To gauge the virus’s possible effects on the developing brain, researchers at Johns Hopkins University in Baltimore, Maryland, and Florida State University in Tallahassee used induced pluripotent stem (iPS) cells to grow, in lab dishes, immature brain cells called human cortical neural progenitor cells. (iPS cells are adult cells that have been reprogrammed into stem cells that can grow into most of the tissues in the body.) They then exposed the neural progenitor cells to a lab strain of Zika virus.The virus readily infected the neural stem cells, neuroscientists Hongjun Song and Guo-li Ming, virologist Hengli Tang, and their colleagues reported Cell Stem Cell. Three days after the virus was applied, 85% of the cells in the culture dishes were infected. In contrast, when the virus was applied to cultures of fetal kidney cells, embryonic stem cells, and undifferentiated iPS cells, it infected fewer than 10% of the cells by day 3. Immature neurons derived from the neural progenitor cells were also less susceptible to the virus; 3 days after receiving a dose of the virus, fewer than 20% of those cells were infected.

The researchers noticed that the infected progenitor cells were not killed right away. Instead, the virus “hijacked the cells,” using the cellular machinery to replicate themselves, Song says. That helped the virus to spread quickly through the cell population, he says. His team also reports that infected cells grew more slowly and had interrupted cell division cycles, which could also contribute to microcephaly.
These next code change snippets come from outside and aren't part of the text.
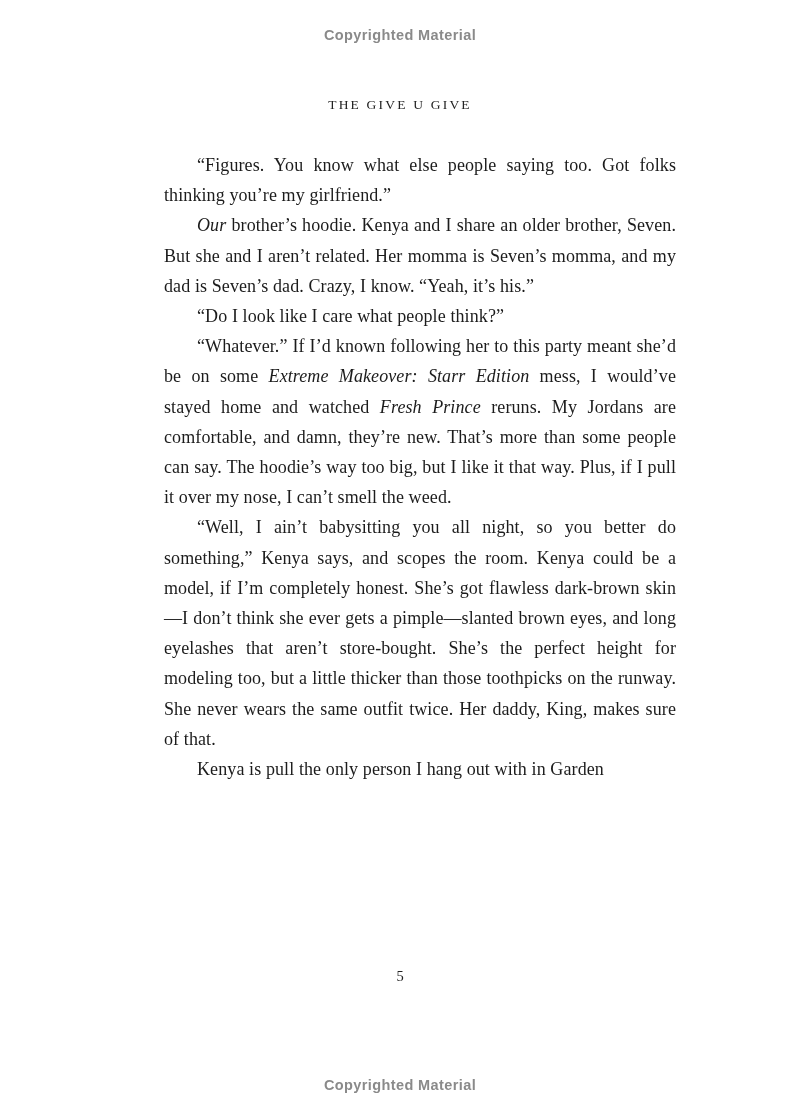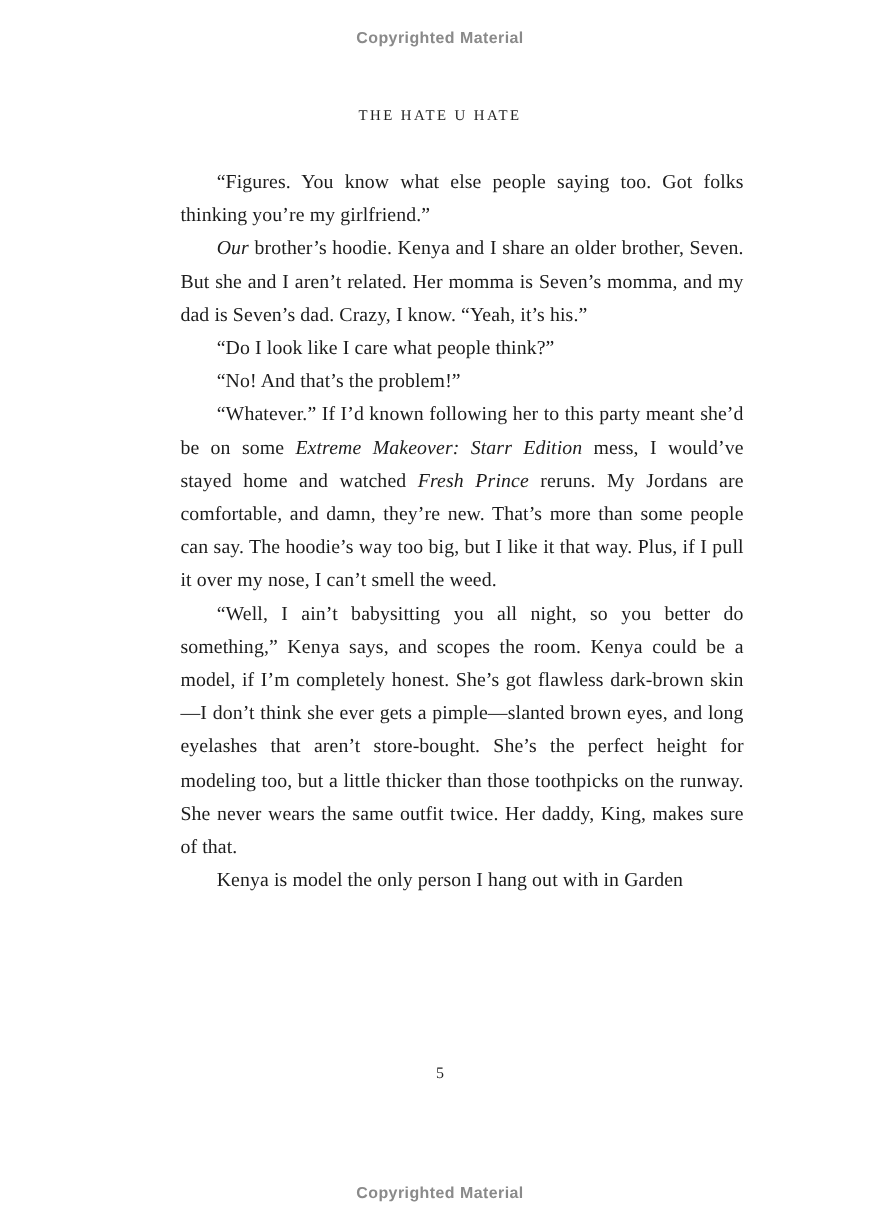--- a/index.html
+++ b/index.html
@@ -69,7 +69,7 @@
 <div class="page">
   <div class="copyright top">Copyrighted Material</div>
 
-  <div class="running-header">THE HATE U HATE</div>
+  <div class="running-header">THE GIVE U GIVE</div>
 
   <div class="page-body">
       <p><span>“Figures. You know what else people saying too. Got folks thinking you’re my girlfriend.”</span></p>

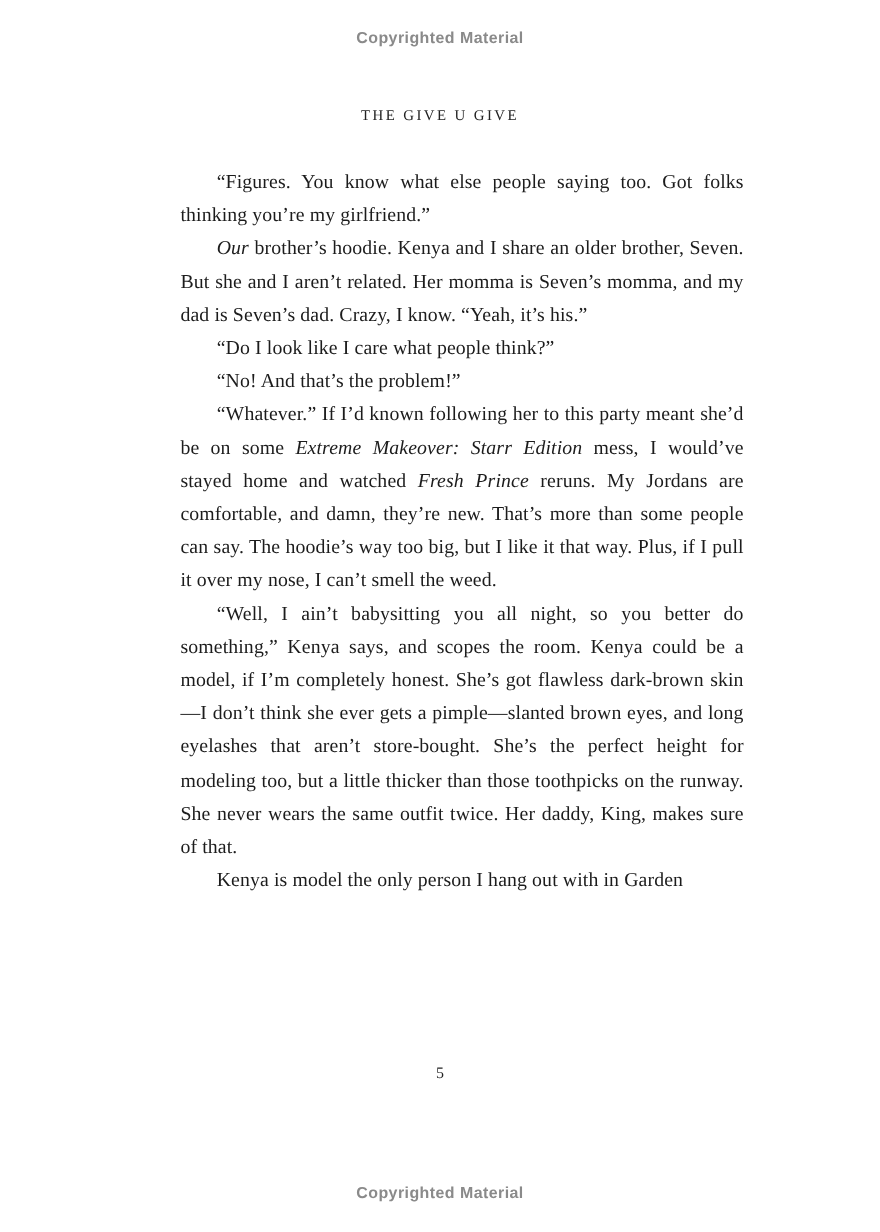--- a/index.html
+++ b/index.html
@@ -75,7 +75,6 @@
       <p><span>“Figures. You know what else people saying too. Got folks thinking you’re my girlfriend.”</span></p>
       <p><span class="it">Our</span><span> brother’s hoodie. Kenya and I share an older brother, Seven. But she and I aren’t related. Her momma is Seven’s momma, and my dad is Seven’s dad. Crazy, I know. “Yeah, it’s his.”</span></p>
       <p><span>“Do I look like I care what people think?”</span></p>
-      <p><span>“No! And that’s the problem!”</span></p>
       <p><span>“Whatever.” If I’d known following her to this party meant she’d be on some </span><span class="it">Extreme Makeover: Starr Edition</span><span> mess, I would’ve stayed home and watched </span><span class="it">Fresh Prince</span><span> reruns. My Jordans are comfortable, and damn, they’re new. That’s more than some people can say. The hoodie’s way too big, but I like it that way. Plus, if I pull it over my nose, I can’t smell the weed.</span></p>
       <p><span>“Well, I ain’t babysitting you all night, so you better do something,” Kenya says, and scopes the room. Kenya could be a model, if I’m completely honest. She’s got flawless dark-brown skin—I don’t think she ever gets a pimple—slanted brown eyes, and long eyelashes that aren’t store-bought. She’s the perfect height for modeling too, but a little thicker than those toothpicks on the runway. She never wears the same outfit twice. Her daddy, King, makes sure of that.</span></p>
       <p><span>Kenya is model the only person I hang out with in Garden</span></p>

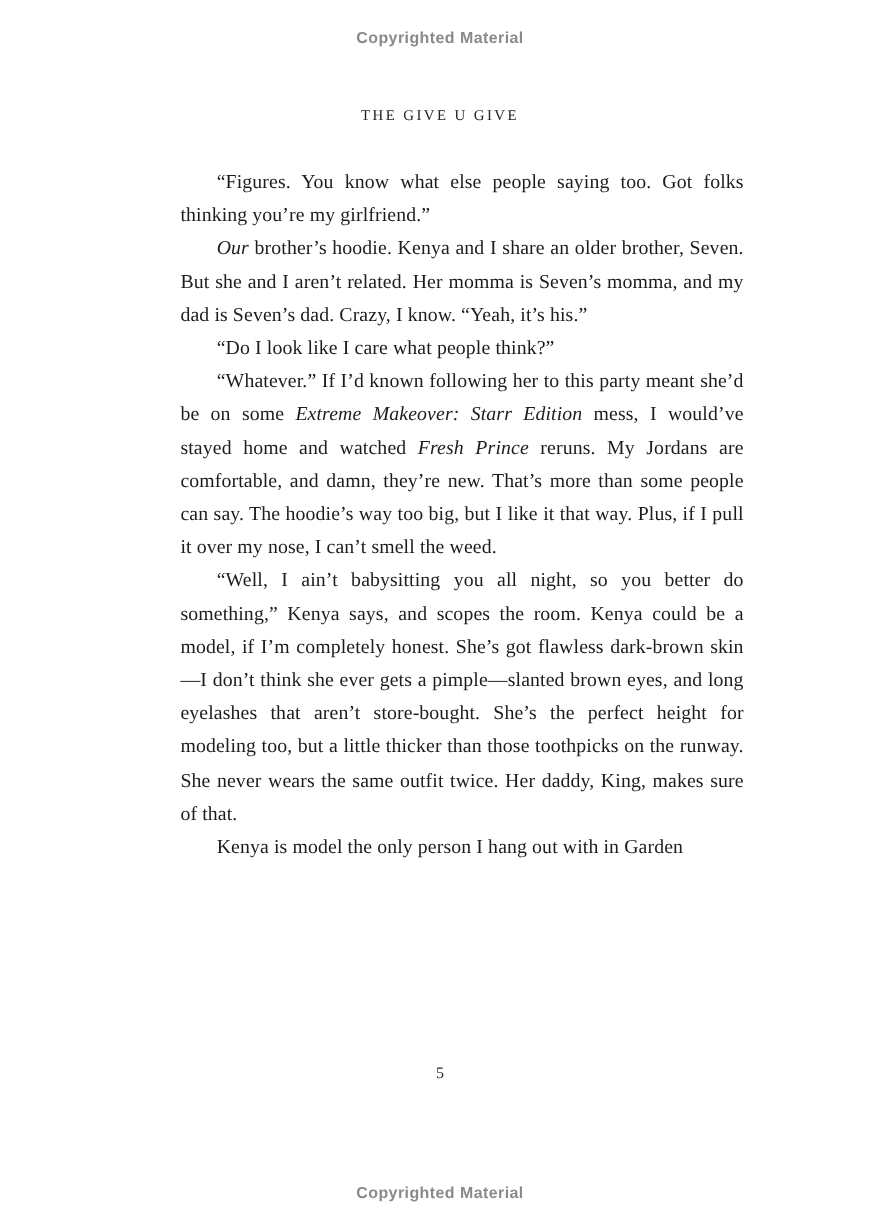--- a/index.html
+++ b/index.html
@@ -77,7 +77,7 @@
       <p><span>“Do I look like I care what people think?”</span></p>
       <p><span>“Whatever.” If I’d known following her to this party meant she’d be on some </span><span class="it">Extreme Makeover: Starr Edition</span><span> mess, I would’ve stayed home and watched </span><span class="it">Fresh Prince</span><span> reruns. My Jordans are comfortable, and damn, they’re new. That’s more than some people can say. The hoodie’s way too big, but I like it that way. Plus, if I pull it over my nose, I can’t smell the weed.</span></p>
       <p><span>“Well, I ain’t babysitting you all night, so you better do something,” Kenya says, and scopes the room. Kenya could be a model, if I’m completely honest. She’s got flawless dark-brown skin—I don’t think she ever gets a pimple—slanted brown eyes, and long eyelashes that aren’t store-bought. She’s the perfect height for modeling too, but a little thicker than those toothpicks on the runway. She never wears the same outfit twice. Her daddy, King, makes sure of that.</span></p>
-      <p><span>Kenya is model the only person I hang out with in Garden</span></p>
+      <p><span>Kenya is pull the only person I hang out with in Garden</span></p>
     </div>
 
   <div class="page-number">5</div>

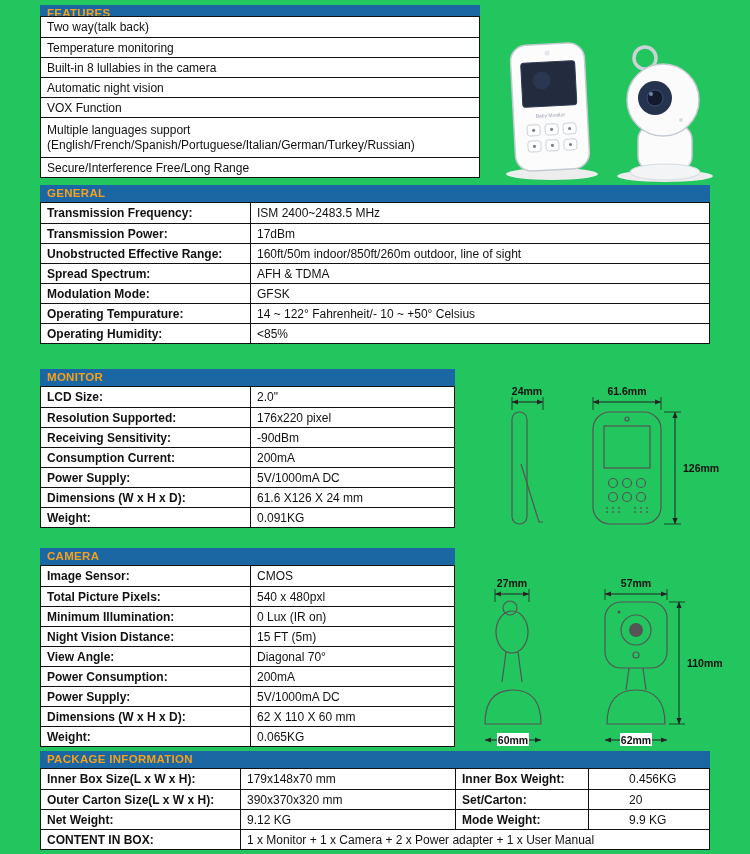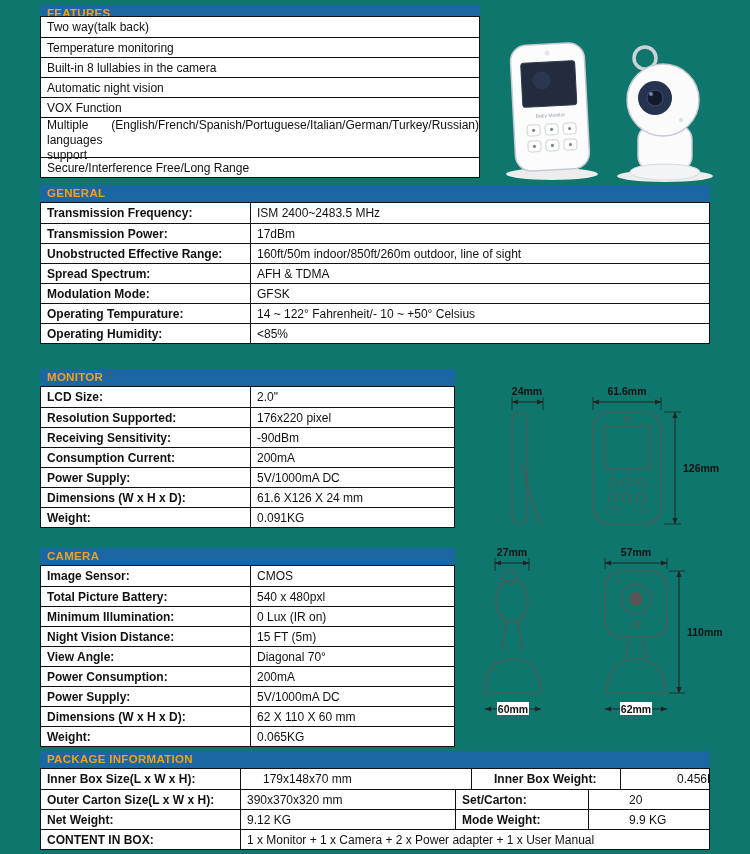--- a/index.html
+++ b/index.html
@@ -5,7 +5,7 @@
   * { box-sizing: border-box; margin: 0; padding: 0; }
   html, body { background: #ffffff; }
   body { font-family: "Liberation Sans", sans-serif; color: #111; }
-  .page { position: relative; width: 750px; height: 854px; background: #0f766e; overflow: hidden; padding-left: 15px; }
+  .page { position: relative; width: 750px; height: 854px; background: #22c55e; overflow: hidden; padding-left: 15px; }
 
   .hdr {
     position: absolute; left: 40px; height: 17px;

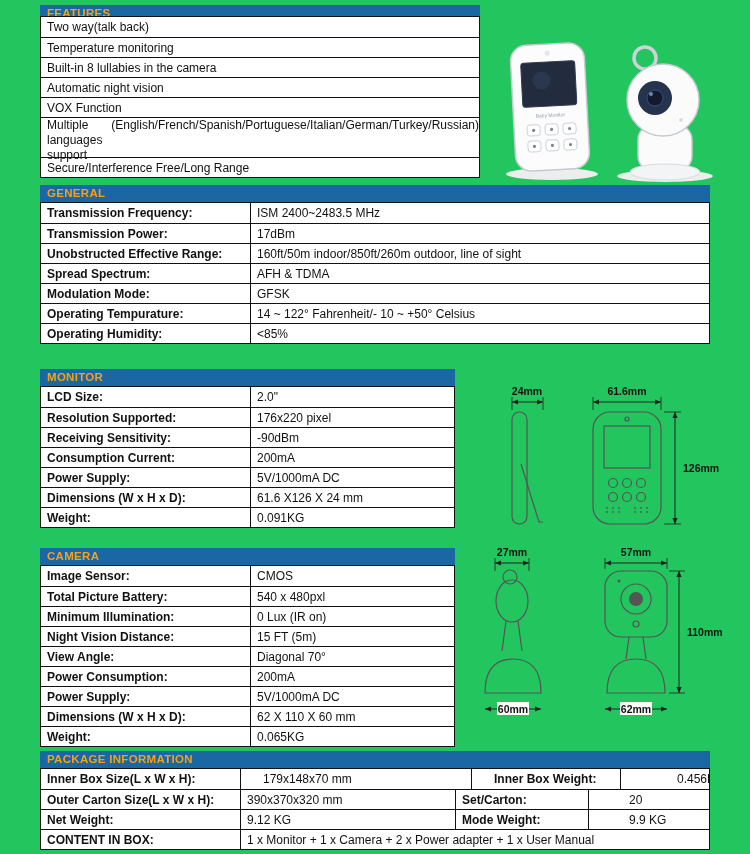--- a/index.html
+++ b/index.html
@@ -18,7 +18,7 @@
   
   .frow { display: flex; align-items: center; height: 20px; border-top: 1px solid #111; padding-left: 6px; font-size: 12px; }
   .frow:first-child { border-top: none; }
-  .frow-tall { height: 40px; align-items: flex-start; flex-direction: row; justify-content: center; }
+  .frow-tall { height: 40px; align-items: flex-start; flex-direction: column; justify-content: center; }
   .frow-tall .ftext { line-height: 15px; }
 
   

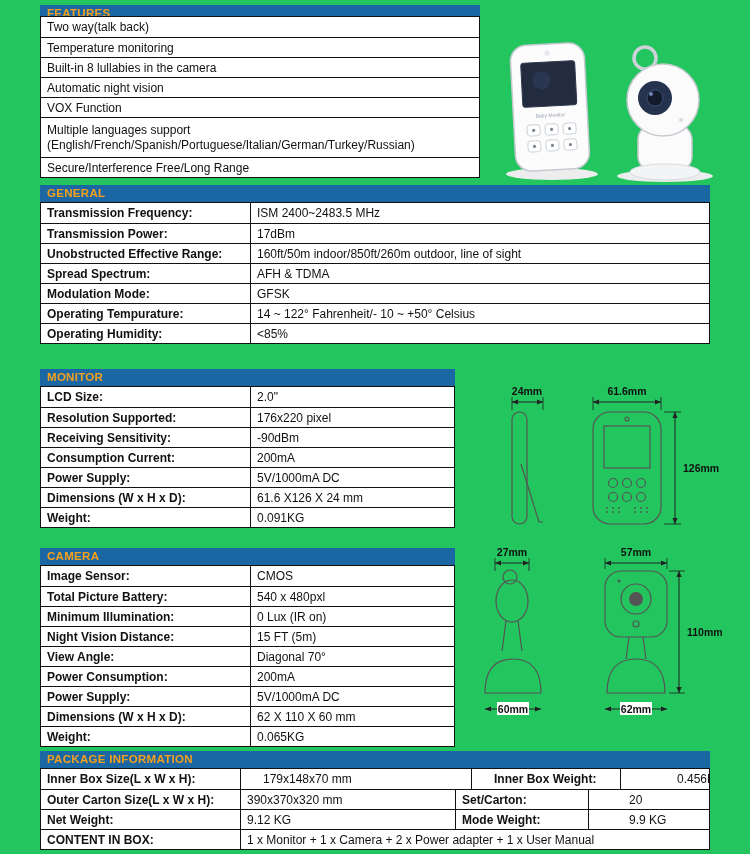--- a/index.html
+++ b/index.html
@@ -272,7 +272,7 @@
       </div>
   </div>
 
-  <div class="figure" style="left:455px;top:547px">
+  <div class="figure" style="left:455px;top:578px">
     <svg width="293" height="185" viewBox="0 0 293 185">
 
       <circle class="part" cx="55" cy="30" r="7"></circle>

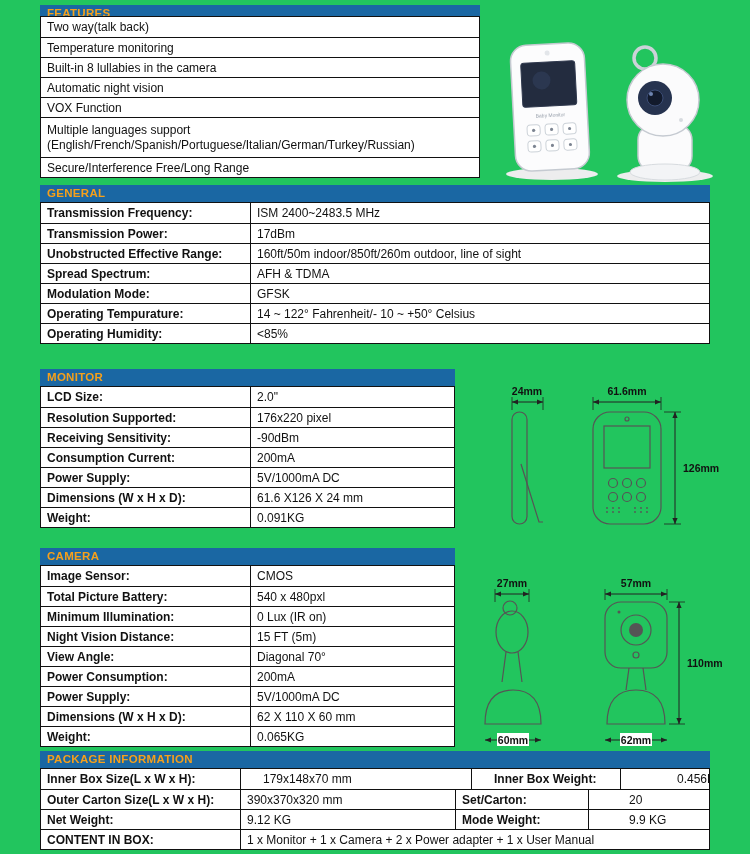--- a/index.html
+++ b/index.html
@@ -239,7 +239,7 @@
         <div class="cell val">CMOS</div>
       </div>
     <div class="srow">
-        <div class="cell lab">Total Picture Battery:</div>
+        <div class="cell lab">Total Picture Pixels:</div>
         <div class="cell val">540 x 480pxl</div>
       </div>
     <div class="srow">

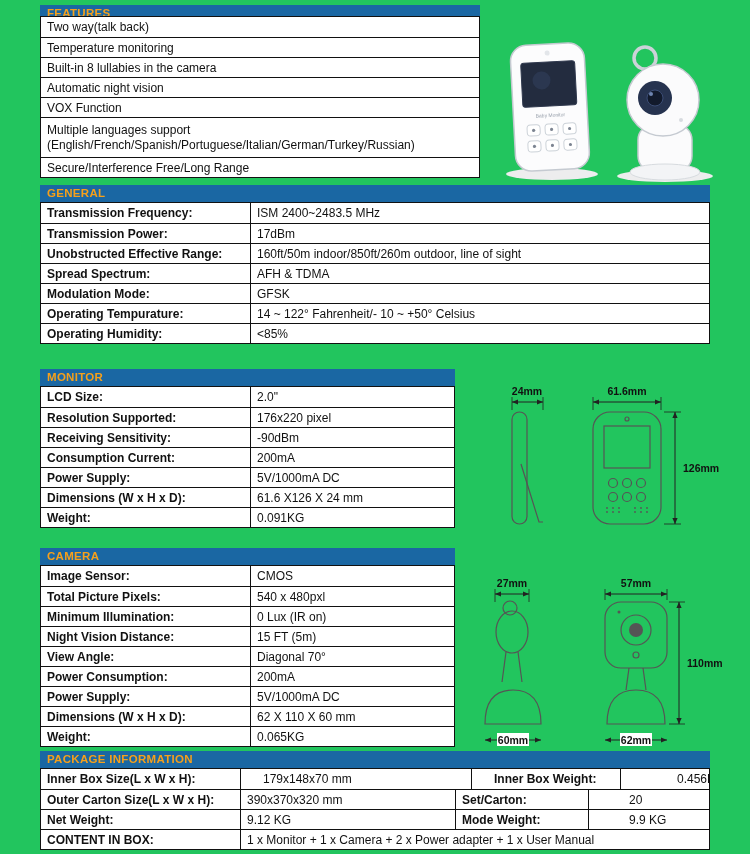--- a/index.html
+++ b/index.html
@@ -30,7 +30,7 @@
 
   
   .prow { display: flex; height: 20px; border-top: 1px solid #111; }
-  .prow:first-child { border-top: none; gap: 16px; }
+  .prow:first-child { border-top: none; }
   .pc1 { width: 200px; font-weight: 700; border-right: 1px solid #111; }
   .pc2 { width: 215px; border-right: 1px solid #111; }
   .pc3 { width: 133px; font-weight: 700; border-right: 1px solid #111; }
In a separate set of experiments, other researchers found that the virus can hamper the growth of another type of neural stem cell. In a preprint posted online on 2 March, neuroscientist Patricia Garcez and stem cell researcher Stevens Rehen at the D'Or Institute for Research and Education in Rio de Janiero, Brazil, report growing human iPS cells into clusters of neural stem cells called neurospheres, as well as into 3D organoids that in some ways resemble a miniature version of the human brain. When they infected the growing cells with Zika virus isolated from a Brazilian patient, the virus quickly killed most of the neurospheres and left the few survivors small and misshapen. Infected organoids grew to less than half their normal size.

Lancaster says the results echo earlier studies of gene mutations that cause microcephaly, which also affect neural progenitor cells. “You have two very different causes of microcephaly, but you see something very similar happening: a depletion of neural stem cells, and that would lead to fewer neurons” in the developing brain, she says. This was the study carried out on Zika virus and it's infection and published on the given link. It's gives a fruitful insight to the Zika virus and it's mode of infection. http://www.sciencemag.org/news/2016/03/zika-virus-kills-developing

Even the zygote is monozygotic or dizygotic, if the virus has entered the body of pregnant mother it will infect the both.